*** SUPPLIED RECORDS ***
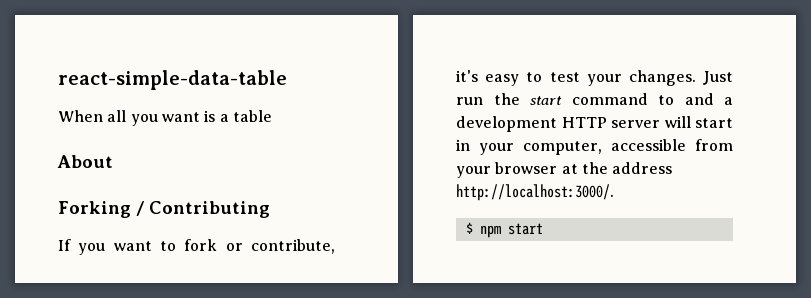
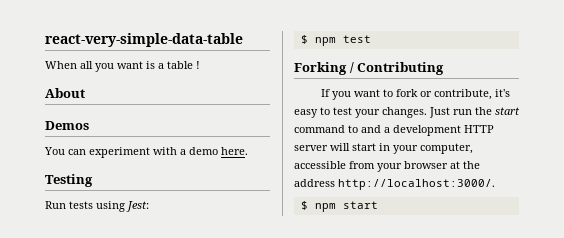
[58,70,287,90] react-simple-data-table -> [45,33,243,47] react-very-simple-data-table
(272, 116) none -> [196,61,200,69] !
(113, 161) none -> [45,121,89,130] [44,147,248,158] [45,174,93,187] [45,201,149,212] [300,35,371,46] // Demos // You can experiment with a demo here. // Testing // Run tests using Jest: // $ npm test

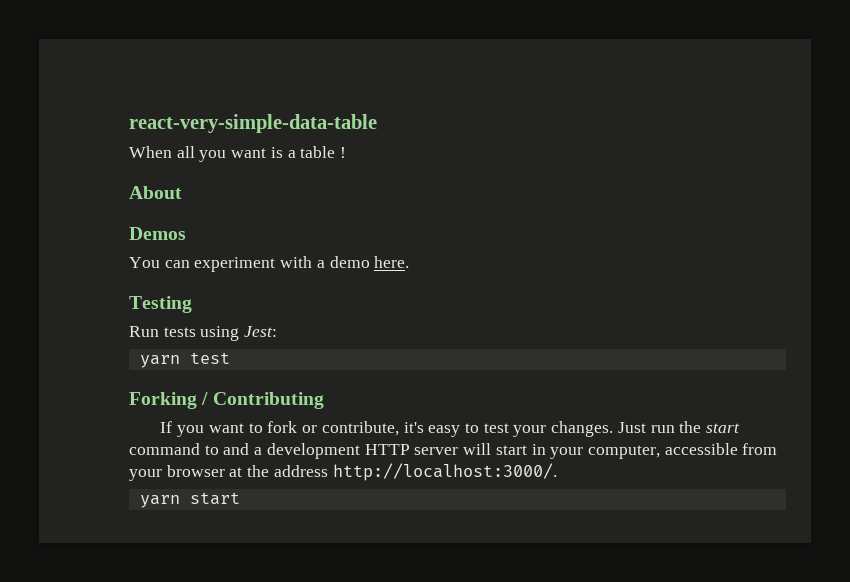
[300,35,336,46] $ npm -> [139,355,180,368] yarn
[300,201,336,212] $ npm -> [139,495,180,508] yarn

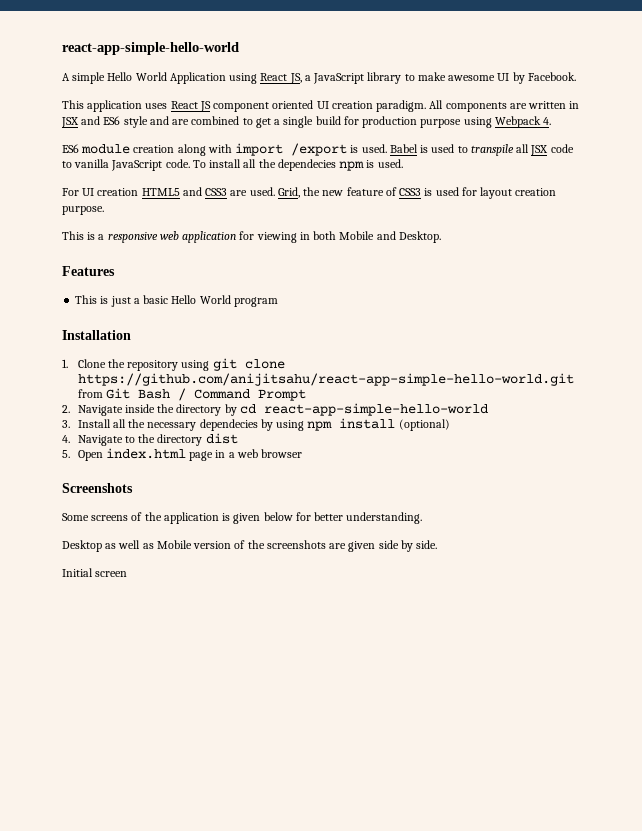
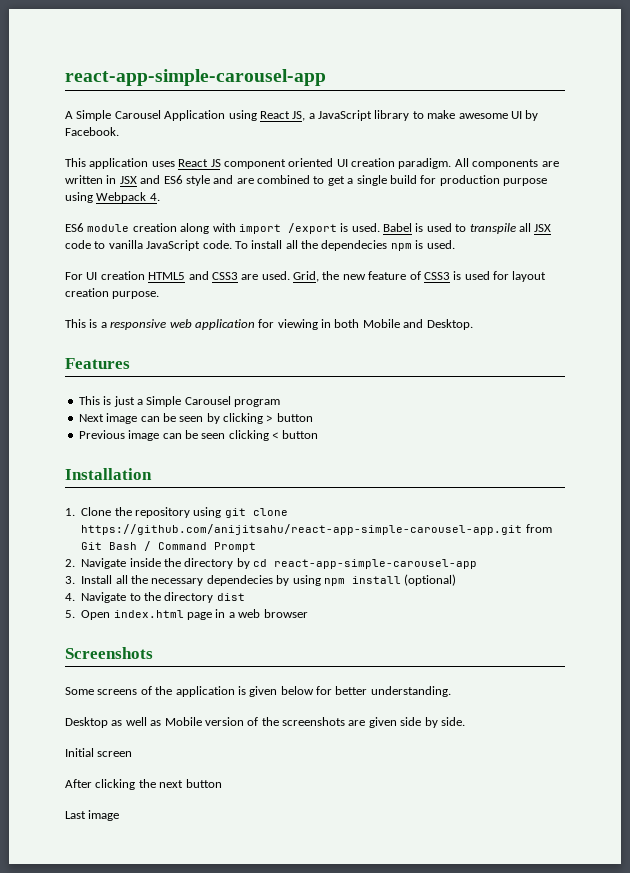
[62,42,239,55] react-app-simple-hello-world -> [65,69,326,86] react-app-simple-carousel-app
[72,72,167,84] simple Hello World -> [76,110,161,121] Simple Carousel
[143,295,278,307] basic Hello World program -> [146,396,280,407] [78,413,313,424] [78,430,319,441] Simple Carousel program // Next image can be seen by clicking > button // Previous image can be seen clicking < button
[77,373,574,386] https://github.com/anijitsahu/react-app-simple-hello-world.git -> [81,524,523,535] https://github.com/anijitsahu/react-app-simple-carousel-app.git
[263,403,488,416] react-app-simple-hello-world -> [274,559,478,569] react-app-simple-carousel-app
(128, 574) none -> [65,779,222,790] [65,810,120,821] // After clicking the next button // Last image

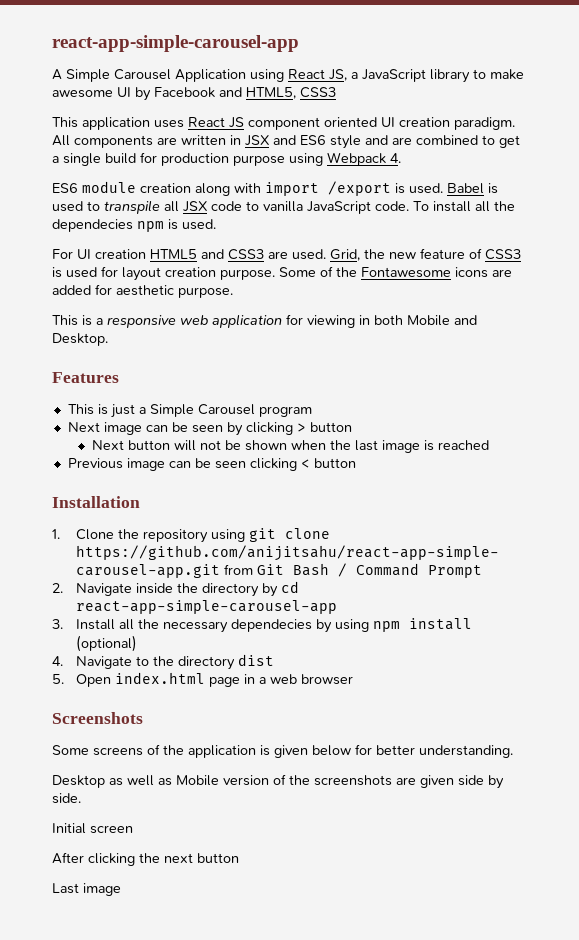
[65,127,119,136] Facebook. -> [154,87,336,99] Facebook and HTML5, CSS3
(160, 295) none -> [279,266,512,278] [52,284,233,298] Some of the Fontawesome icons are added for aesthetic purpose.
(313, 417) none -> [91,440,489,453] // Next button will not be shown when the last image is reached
*** End of SUPPLIED RECORDS ***
- [PROBLEM TO SOLVE]
Search the entries for "yarn" and copy each matching line.

- [YOUR SOLUTION]
[300,35,336,46] $ npm -> [139,355,180,368] yarn
[300,201,336,212] $ npm -> [139,495,180,508] yarn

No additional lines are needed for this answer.